The Community Colleges are facing a $6 million cut to its block grant. The System was able to secure $16 million for the fringe benefits of its employees (of $22 million needed), but we do not know the effect yet of the $6 million cut on overall system operations. More information will be known in the days ahead.
There was some momentum on the part of the Higher Education Committee to restrict the Board of Regents rights to close colleges. (See next article on Consolidation for more information).
Collective Bargaining
The package does not include several major changes sought by Republicans to collective bargaining rules regarding state and municipal employees. But as stated below, they plan to raise these proposals again.
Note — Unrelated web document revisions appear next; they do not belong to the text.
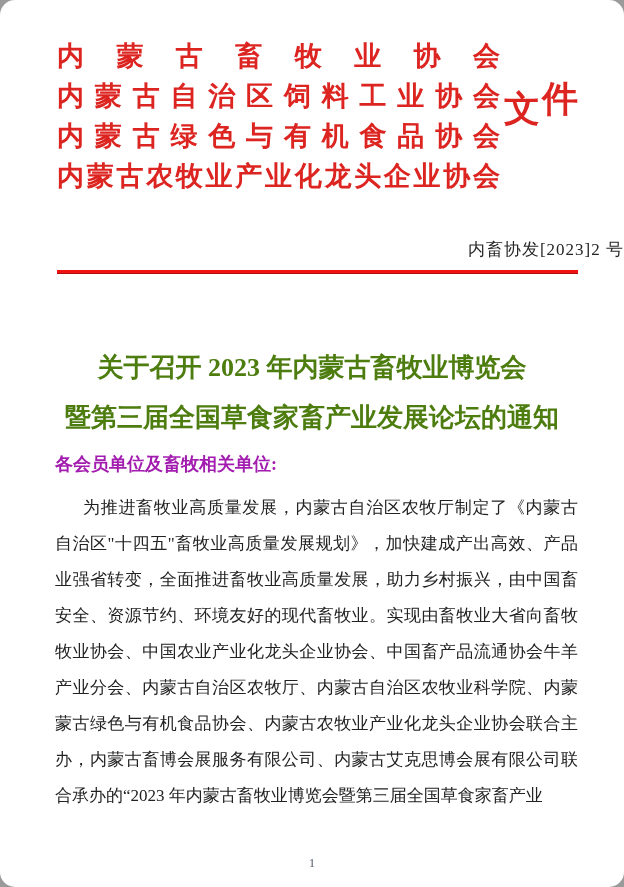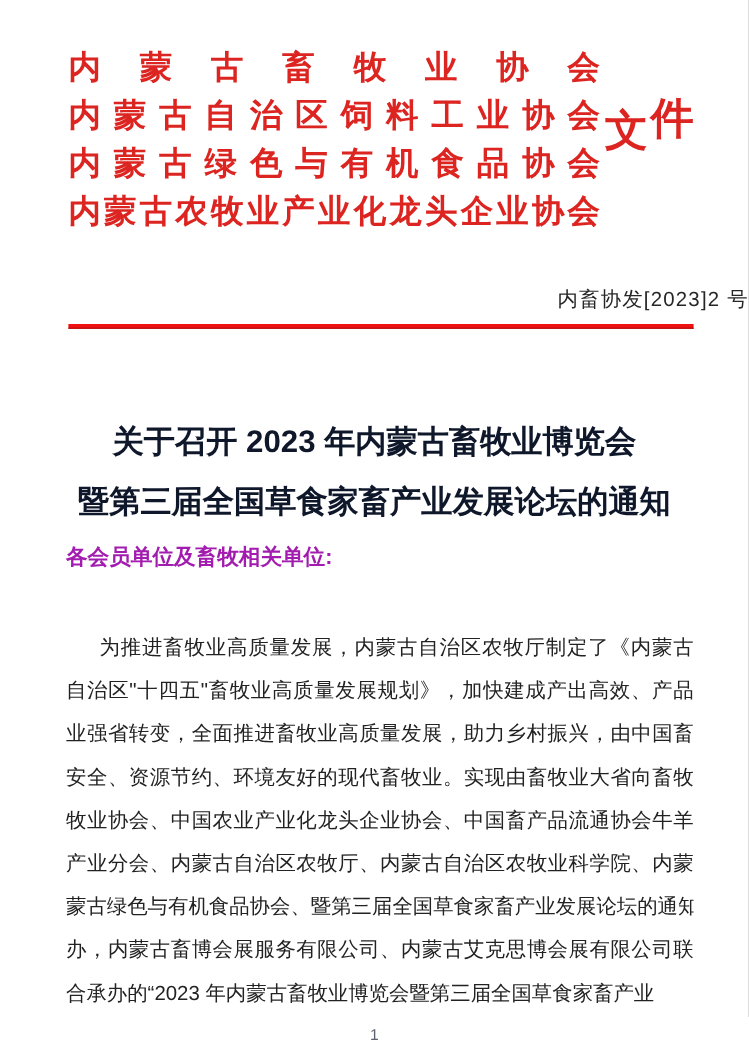"内蒙古畜牧业协会" .page { border-radius: none -> 15px; font-family: Liberation Sans, sans-serif -> Liberation Serif, serif }
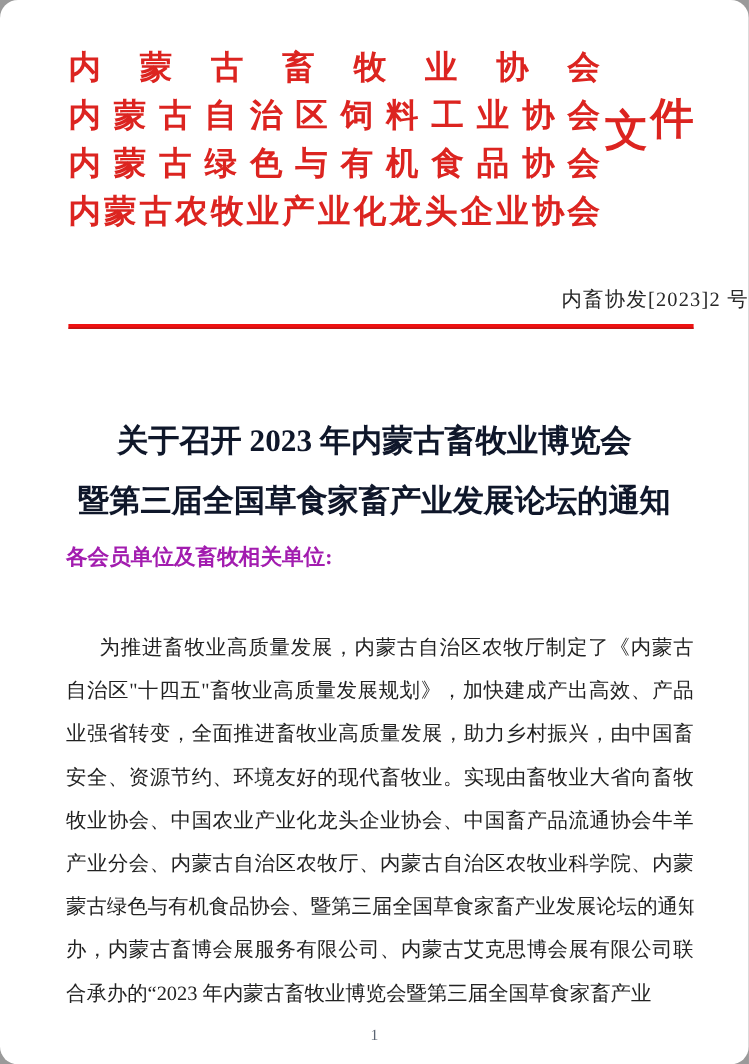"关于召开 2023 年内蒙古畜牧业博览会" .title { color: #0f172a -> #4d7c0f }
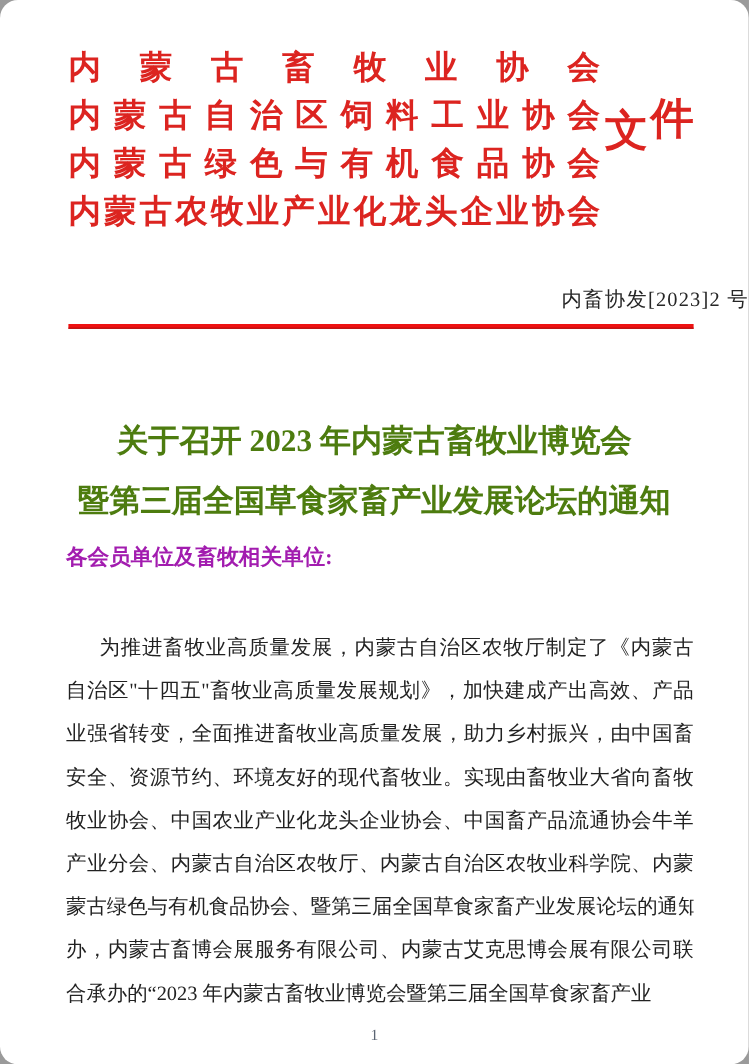"为推进畜牧业高质量发展，内蒙古自治区农牧厅制定了《内蒙古" .body-text { margin-top: 32px -> none }
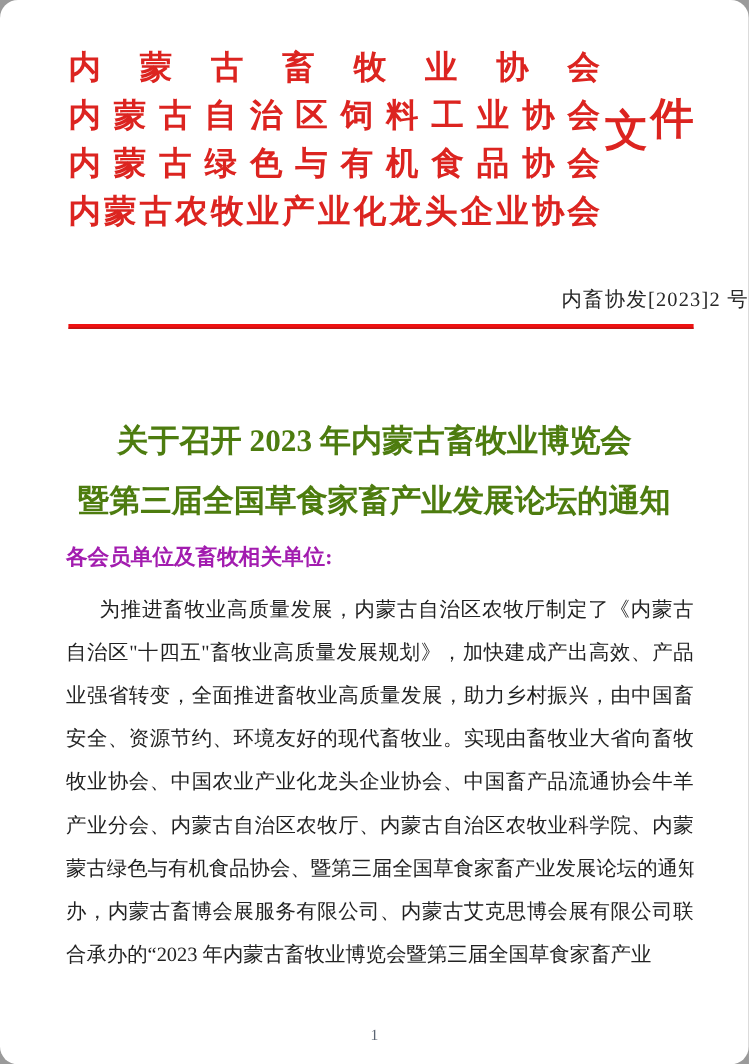"蒙古绿色与有机食品协会、暨第三届全国草食家畜产业发展论坛的通知" div.body-line { text: 暨第三届全国草食家畜产业发展论坛的通知 -> 内蒙古农牧业产业化龙头企业协会联合主 }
The collective bargaining rules sought “included:
  • Ending collective bargaining for retirement benefits after the current contract expires in mid-2027, leaving all of these matters to be resolved solely by the legislature.
  • Removing overtime from pension calculations.
  • Suspending cost-of-living adjustments to pensions for retirees who become vested after mid-2027 until the system holds enough assets to cover 80 percent of pension obligations. The funded ratio currently stands at less than 40 percent.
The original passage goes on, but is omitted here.